友達のうちでごちそうになった、
ディルが入ったサーモンのパテがとてもおいしくて、
「これならいくらでも食べられそう」と思ったことを思い出し、
レシピを教えてもらって、つくってみた。
いま冷蔵庫で固めているところ。

わたしはディルが大好きで、
ディルの匂いがすると、すごく食欲がわいてくるみたいで、
指にうつったディルの香りで、もう、おなかがすいてきて困ってしまった。

 

わたしには、文芸と呼ばれるジャンルの書籍の編集者の友達がいて、 
どの本がおもしろいとかいう話をしていると、彼女がわりとはっきりと、
「わたしはあのひとの文章は、だめなんです」
と言ったりするのが、ちょっと気になっていた。

わたしは、ライターになったばかりのとき、
みんなが「誰が文章が上手い」とか「誰が文章が下手だ」とか言っているのに、
まったくついていけなかった。
上手い/下手の基準が、ぜんぜんわからなかったし、
文章を上手いとか下手とかで考えたことがなかった。
わたしの中にあったのは、
面白い/面白くない、好き/嫌い、という軸だけだった。
正直に言うと、いまでも、よくわからないところがある。

けれど、このまえ、ある小説を読んでいるときに、
その小説が、かなり刺激的で面白い内容でぐいぐい読んでしまいながらも、
なにかこれはどうも、非常に退屈で一本調子な文章のようだ、と気がついて、
香りのない食べ物を、うまみ調味料だけで食べさせられているような気分になってしまった。

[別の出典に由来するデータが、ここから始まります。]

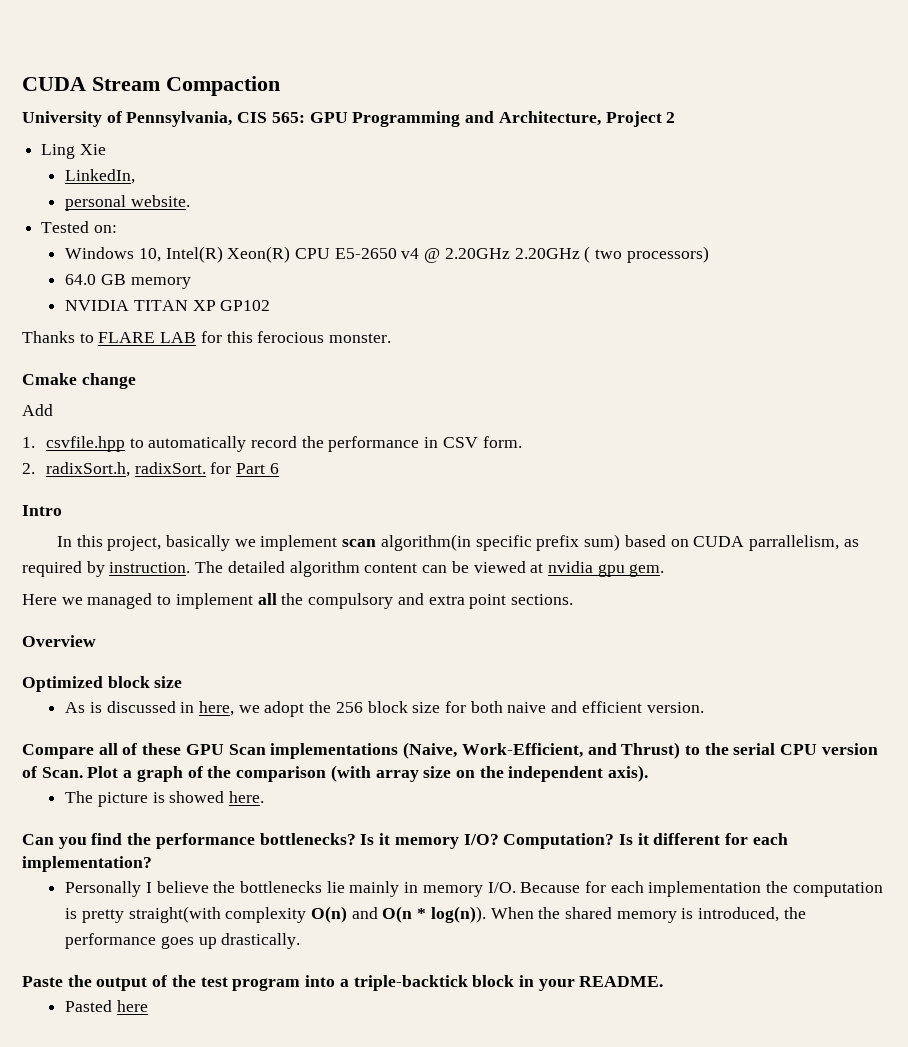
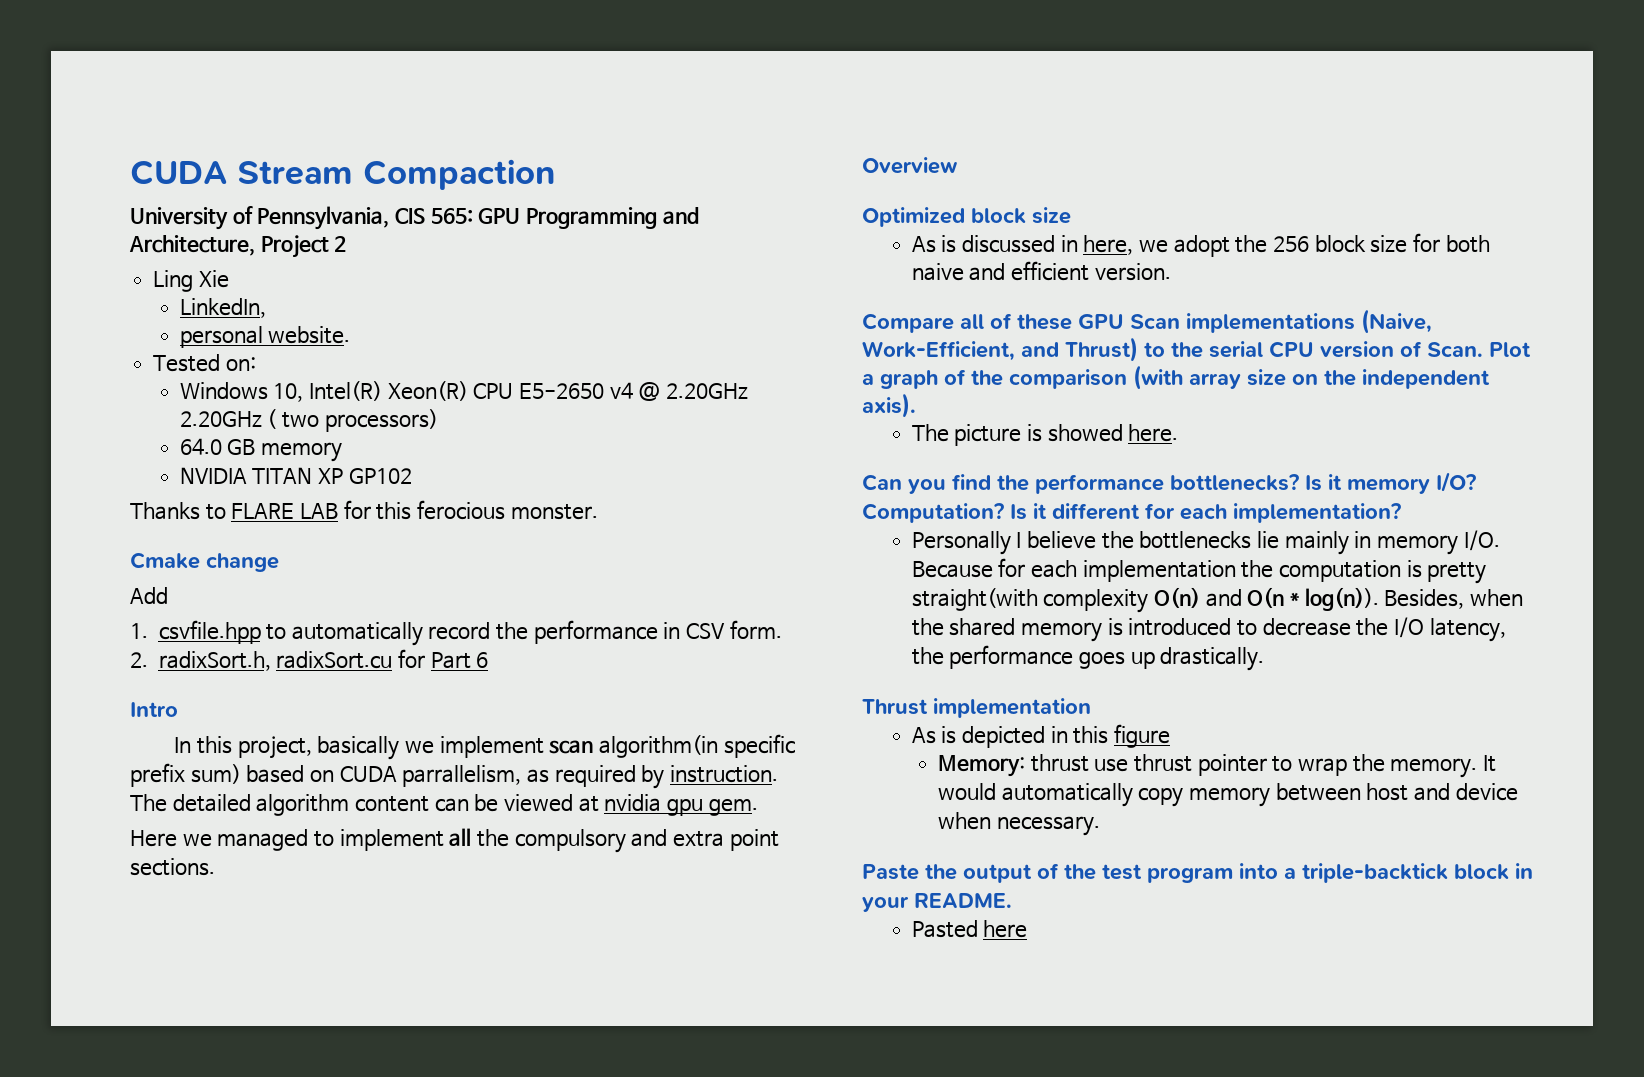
[134,462,206,474] radixSort. -> [276,651,393,669] radixSort.cu
[490,907,534,919] When -> [1384,589,1523,609] Besides, when
[698,907,780,922] introduced, -> [1128,617,1506,642] introduced to decrease the I/O latency,
(301, 941) none -> [862,698,1091,718] [911,724,1170,748] [938,754,1497,778] [938,783,1518,807] [938,812,1100,836] // Thrust implementation // As is depicted in this figure // Memory: thrust use thrust pointer to wrap the memory. It would automatically copy memory between host and device when necessary.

確かに、これは、面白いし目の前にあったら絶対貪るように読むと思うけど、
文章として「だめなんです」というのは、こういうことなのかと、
はっきり感じた。

たぶん、そのひとが属する、あるいは好むジャンルによっては、
「もっとスパイス入ってないとだめなんです」とか、
「もっと脂が乗ってないとだめなんです」とか、
いろんな場合があるのだとおもうけど、
どのジャンルであっても、自分が考えた「守るべきライン」の正しさを、
背筋を伸ばして守るひとの姿勢は、綺麗なものだとおもう。